Among other things, Judge Rich was
remarkably prescient.
Paul Scofield, as Sir Thomas More, recites
a speech in A Man for All Seasons
that is apropos to Judge Rader's point. Speaking about God and the devil, the dialog reads as follows:
More: Why, what has he
done?
Margaret More: He's bad!
More: There is no law
against that.
William Roper (at right): There is! God's law!
More: Then God can
arrest him.
Alice: While you talk, he's
gone!
More: And go he should,
if he was the Devil himself, until he broke the law!
Roper: So now you'd give
the Devil benefit of law!
More: Yes. What would
you do? Cut a great road through the law to get after the Devil?
Roper: I'd cut down every
law in England to do that!
Moore:
And when the last law was down, and the Devil turned round on
you — where would you hide, Roper, the laws all being flat? (He leaves him) This
country's planted thick with laws from coast to coast — man's laws, not God's — and
if you cut them down — and you're just the man to do it — d'you really think you
could stand upright in the winds that would blow then?

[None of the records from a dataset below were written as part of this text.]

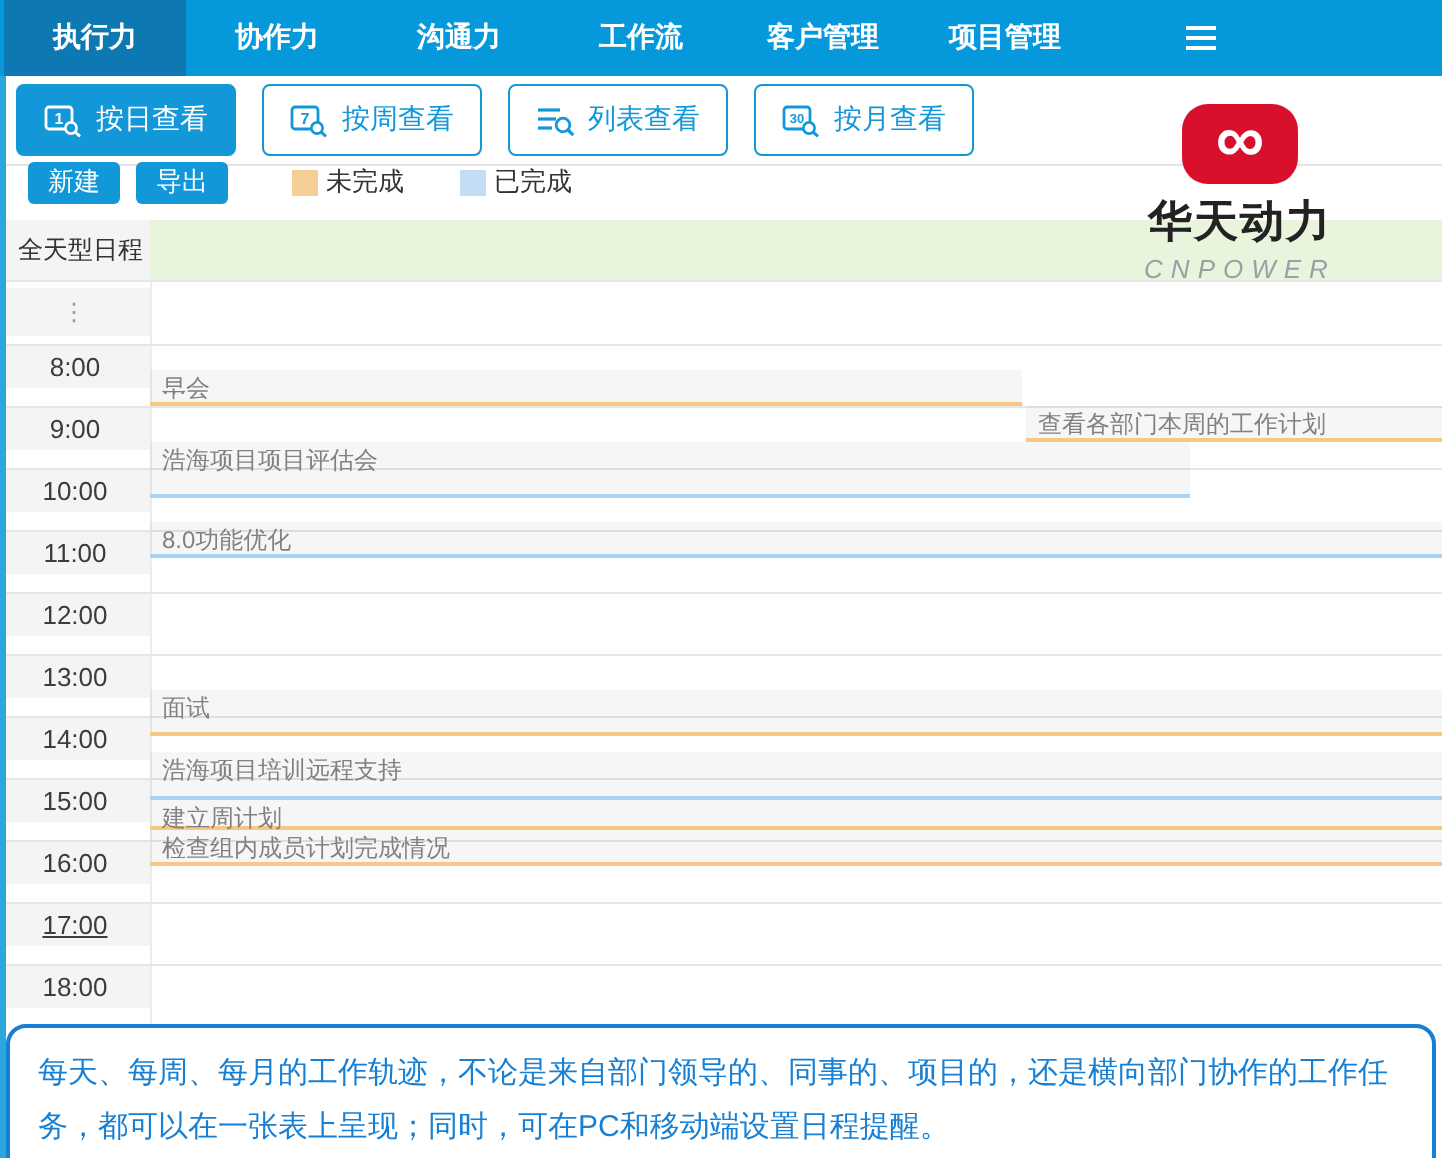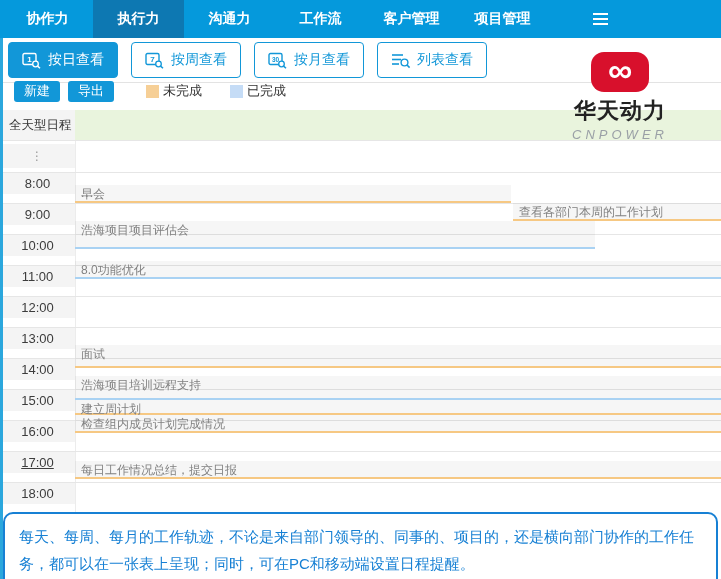--- a/index.html
+++ b/index.html
@@ -67,22 +67,22 @@
   .footer-box { position:absolute; top:512px; left:3px; width:715px; height:80px;
     background:#fff; border:2px solid #1780d4; border-radius:10px; padding:9px 14px 0 14px;
     color:#1780d4; font-size:15px; font-weight:500; line-height:27px; z-index:7; }
 </style>
 </head>
 <body>
 
 <div id="app">
 
   <div class="navbar">
+    <div class="nav-tab active">执行力</div>
     <div class="nav-tab">协作力</div>
-    <div class="nav-tab active">执行力</div>
     <div class="nav-tab">沟通力</div>
     <div class="nav-tab">工作流</div>
     <div class="nav-tab">客户管理</div>
     <div class="nav-tab">项目管理</div>
     <div class="hamburger">
         <i></i>
         <i></i>
         <i></i>
       </div>
   </div>
@@ -103,36 +103,36 @@
       <svg width="20" height="17" viewBox="0 0 20 17">
         <rect x="1" y="1.5" width="13" height="11" rx="1.5" fill="none" stroke="currentColor" stroke-width="1.4"></rect>
         <text x="7.5" y="10" font-size="8" font-weight="bold" fill="currentColor" text-anchor="middle">7</text>
         <circle cx="13.5" cy="12" r="2.8" fill="#fff" stroke="currentColor" stroke-width="1.3"></circle>
         <line x1="15.6" y1="14.1" x2="18" y2="16.2" stroke="currentColor" stroke-width="1.5"></line>
       </svg>
       <span>按周查看</span>
     </div>
     <div class="view-btn">
       <svg width="20" height="17" viewBox="0 0 20 17">
-        <rect x="1" y="1.5" width="13" height="11" rx="1.5" fill="none" stroke="currentColor" stroke-width="1.4"></rect>
-        <text x="7.5" y="9.5" font-size="6.5" font-weight="bold" fill="currentColor" text-anchor="middle">30</text>
-        <circle cx="13.5" cy="12" r="2.8" fill="#fff" stroke="currentColor" stroke-width="1.3"></circle>
-        <line x1="15.6" y1="14.1" x2="18" y2="16.2" stroke="currentColor" stroke-width="1.5"></line>
-      </svg>
-      <span>按月查看</span>
-    </div>
-    <div class="view-btn">
-      <svg width="20" height="17" viewBox="0 0 20 17">
         <line x1="1" y1="3" x2="12" y2="3" stroke="currentColor" stroke-width="1.6"></line>
         <line x1="1" y1="7.5" x2="10" y2="7.5" stroke="currentColor" stroke-width="1.6"></line>
         <line x1="1" y1="12" x2="8" y2="12" stroke="currentColor" stroke-width="1.6"></line>
         <circle cx="13.5" cy="10.5" r="3.4" fill="#fff" stroke="currentColor" stroke-width="1.4"></circle>
         <line x1="16" y1="13" x2="18.6" y2="15.6" stroke="currentColor" stroke-width="1.6"></line>
       </svg>
       <span>列表查看</span>
+    </div>
+    <div class="view-btn">
+      <svg width="20" height="17" viewBox="0 0 20 17">
+        <rect x="1" y="1.5" width="13" height="11" rx="1.5" fill="none" stroke="currentColor" stroke-width="1.4"></rect>
+        <text x="7.5" y="9.5" font-size="6.5" font-weight="bold" fill="currentColor" text-anchor="middle">30</text>
+        <circle cx="13.5" cy="12" r="2.8" fill="#fff" stroke="currentColor" stroke-width="1.3"></circle>
+        <line x1="15.6" y1="14.1" x2="18" y2="16.2" stroke="currentColor" stroke-width="1.5"></line>
+      </svg>
+      <span>按月查看</span>
     </div>
   </div>
 
   <div class="actions">
     <button class="mini-btn">新建</button>
     <button class="mini-btn">导出</button>
     <div class="legend">
       <span class="sq" style="background:#f6cf96"></span>
       <span class="lbl">未完成</span>
     </div>
@@ -193,23 +193,20 @@
     </div>
     <div class="ev done" style="top:266px;left:75px;width:646px;height:24px">
       <span class="t">浩海项目培训远程支持</span>
     </div>
     <div class="ev pending" style="top:290px;left:75px;width:646px;height:15px">
       <span class="t">建立周计划</span>
     </div>
     <div class="ev pending" style="top:305px;left:75px;width:646px;height:18px">
       <span class="t">检查组内成员计划完成情况</span>
     </div>
-    <div class="ev pending" style="top:351px;left:75px;width:646px;height:18px">
-      <span class="t">每日工作情况总结，提交日报</span>
-    </div>
   </div>
 
   <div class="logo">
     <div class="badge">∞</div>
     <div class="cn">华天动力</div>
     <div class="en">CNPOWER</div>
   </div>
 
   <div class="footer-box">
     <span>每天、每周、每月的工作轨迹，不论是来自部门领导的、同事的、项目的，还是横向部门协作的工作任务，都可以在一张表上呈现；同时，可在PC和移动端设置日程提醒。</span>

The Supreme Court, in its recent focus on
patent eligibility, is like Roper, believing that the importance of getting the
amount of patent eligibility "just right" is important enough to
ignore the law (at least that portion of the law that mandates that claims are
what sets forth the metes and bounds of an invention), at all costs. Judge Rader and those members of the Federal
Circuit who recognize the folly in this endeavor have, at least, this reliance
on the law to guide them, when other members of the Federal Circuit seem to have lost
their way in the fog of recent Supreme Court jurisprudence.